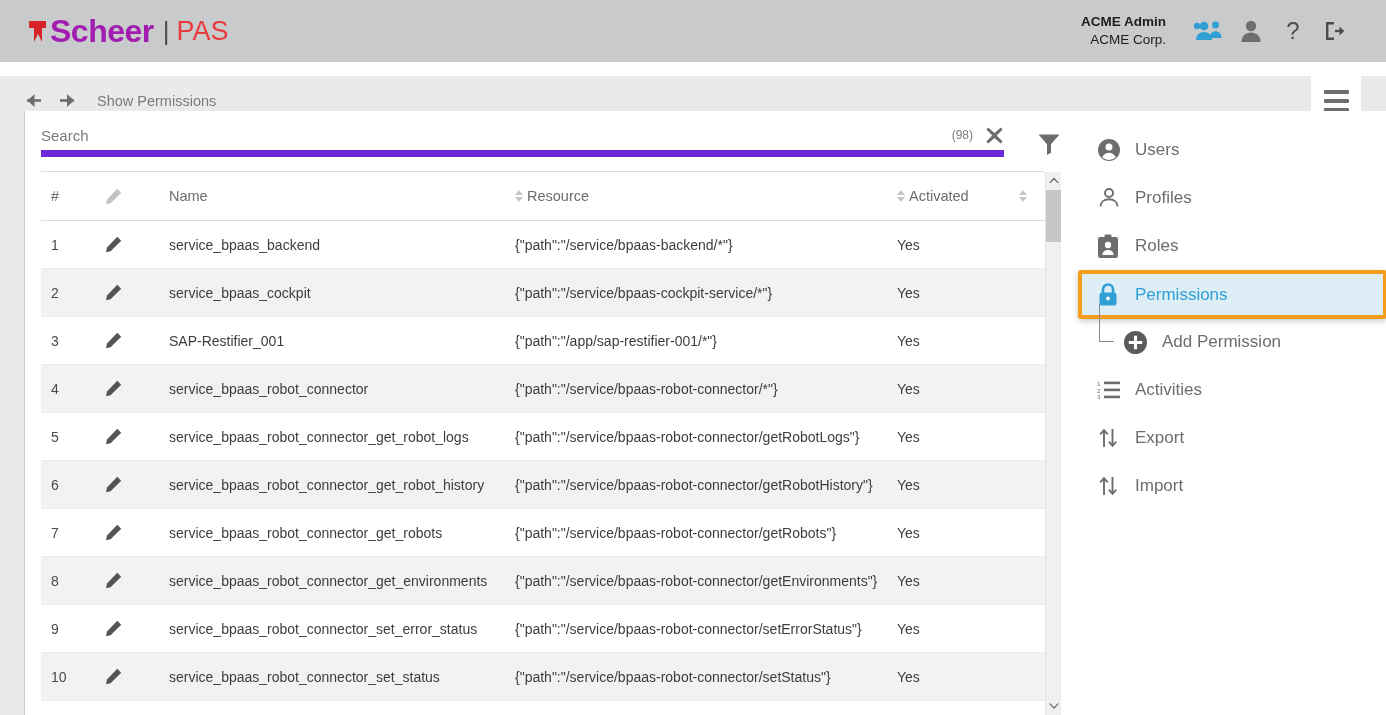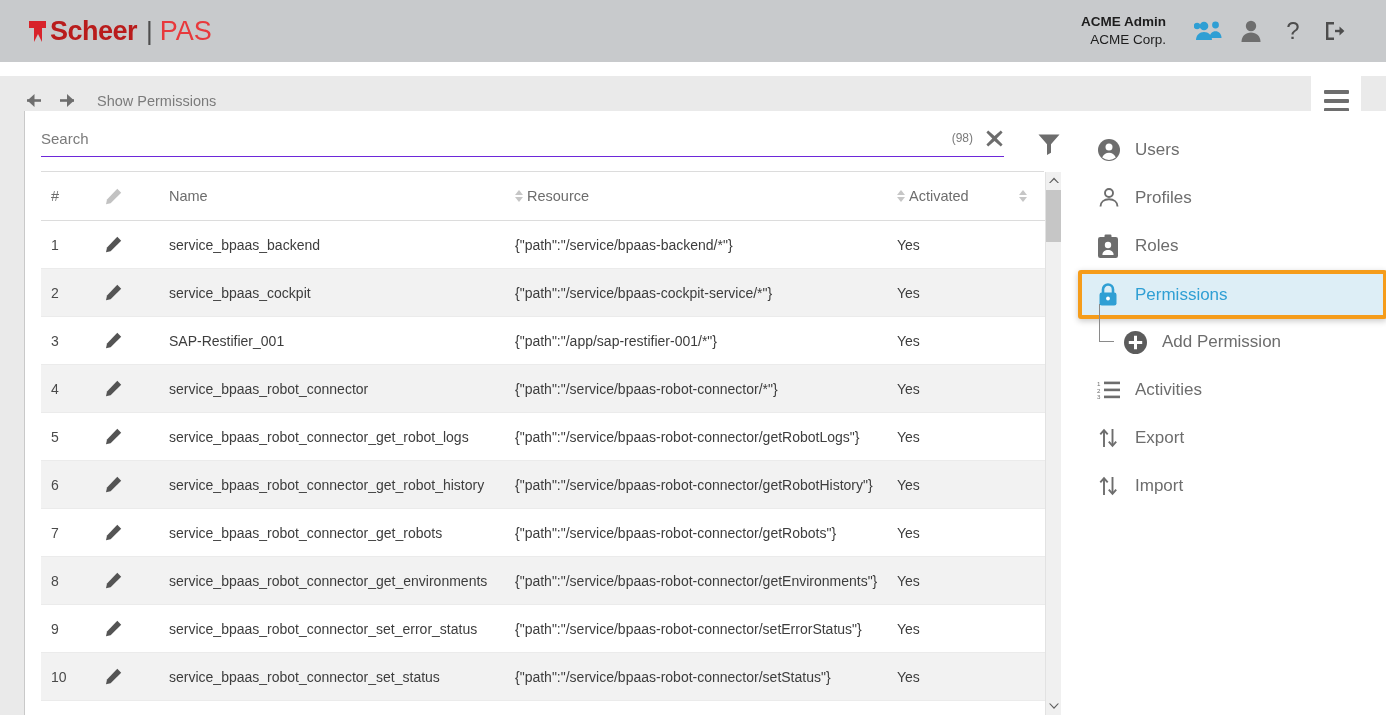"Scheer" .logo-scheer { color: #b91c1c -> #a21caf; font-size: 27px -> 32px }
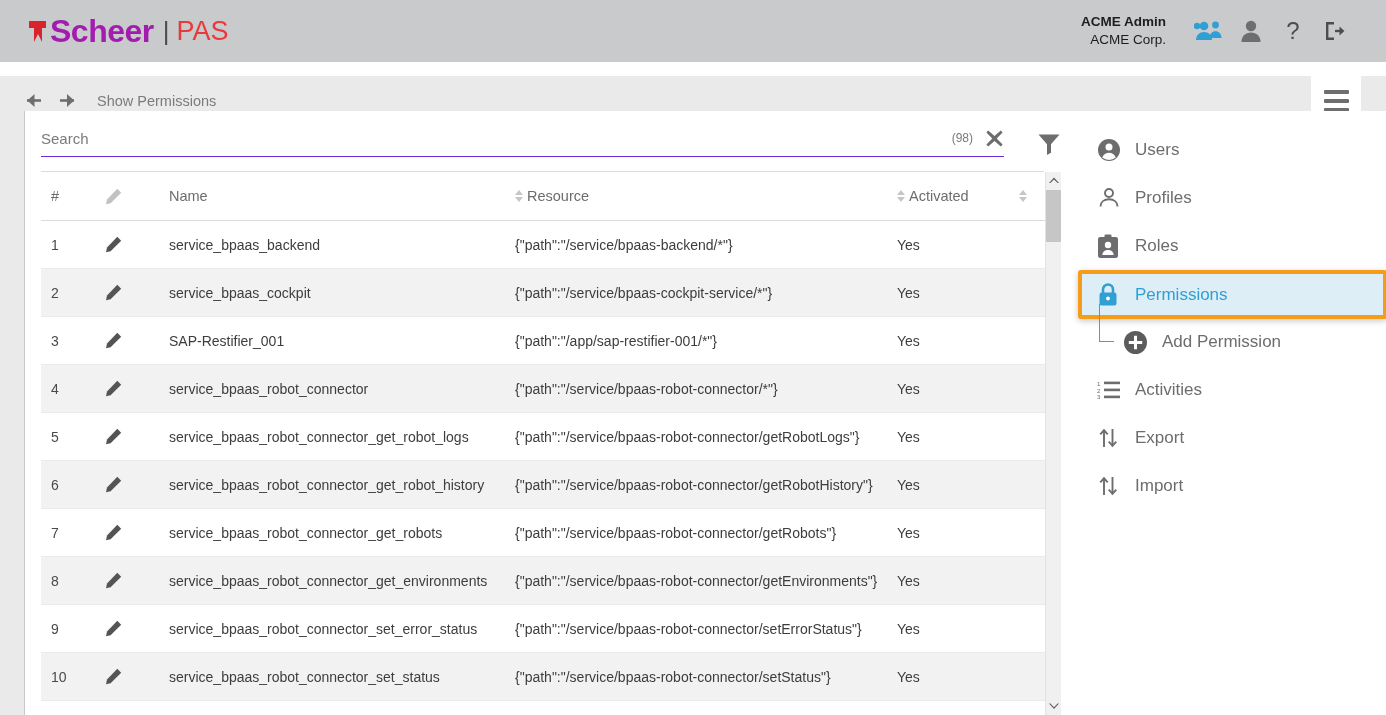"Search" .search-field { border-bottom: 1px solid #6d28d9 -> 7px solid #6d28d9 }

=======

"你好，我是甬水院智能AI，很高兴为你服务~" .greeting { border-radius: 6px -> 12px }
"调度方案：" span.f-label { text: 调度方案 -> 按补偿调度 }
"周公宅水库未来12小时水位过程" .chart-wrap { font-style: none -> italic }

=======

Of the entries above, repeat exactly the lines from the line with "text: 调度方案 ->" through the line with "font-style: none ->", both of them included.

"调度方案：" span.f-label { text: 调度方案 -> 按补偿调度 }
"周公宅水库未来12小时水位过程" .chart-wrap { font-style: none -> italic }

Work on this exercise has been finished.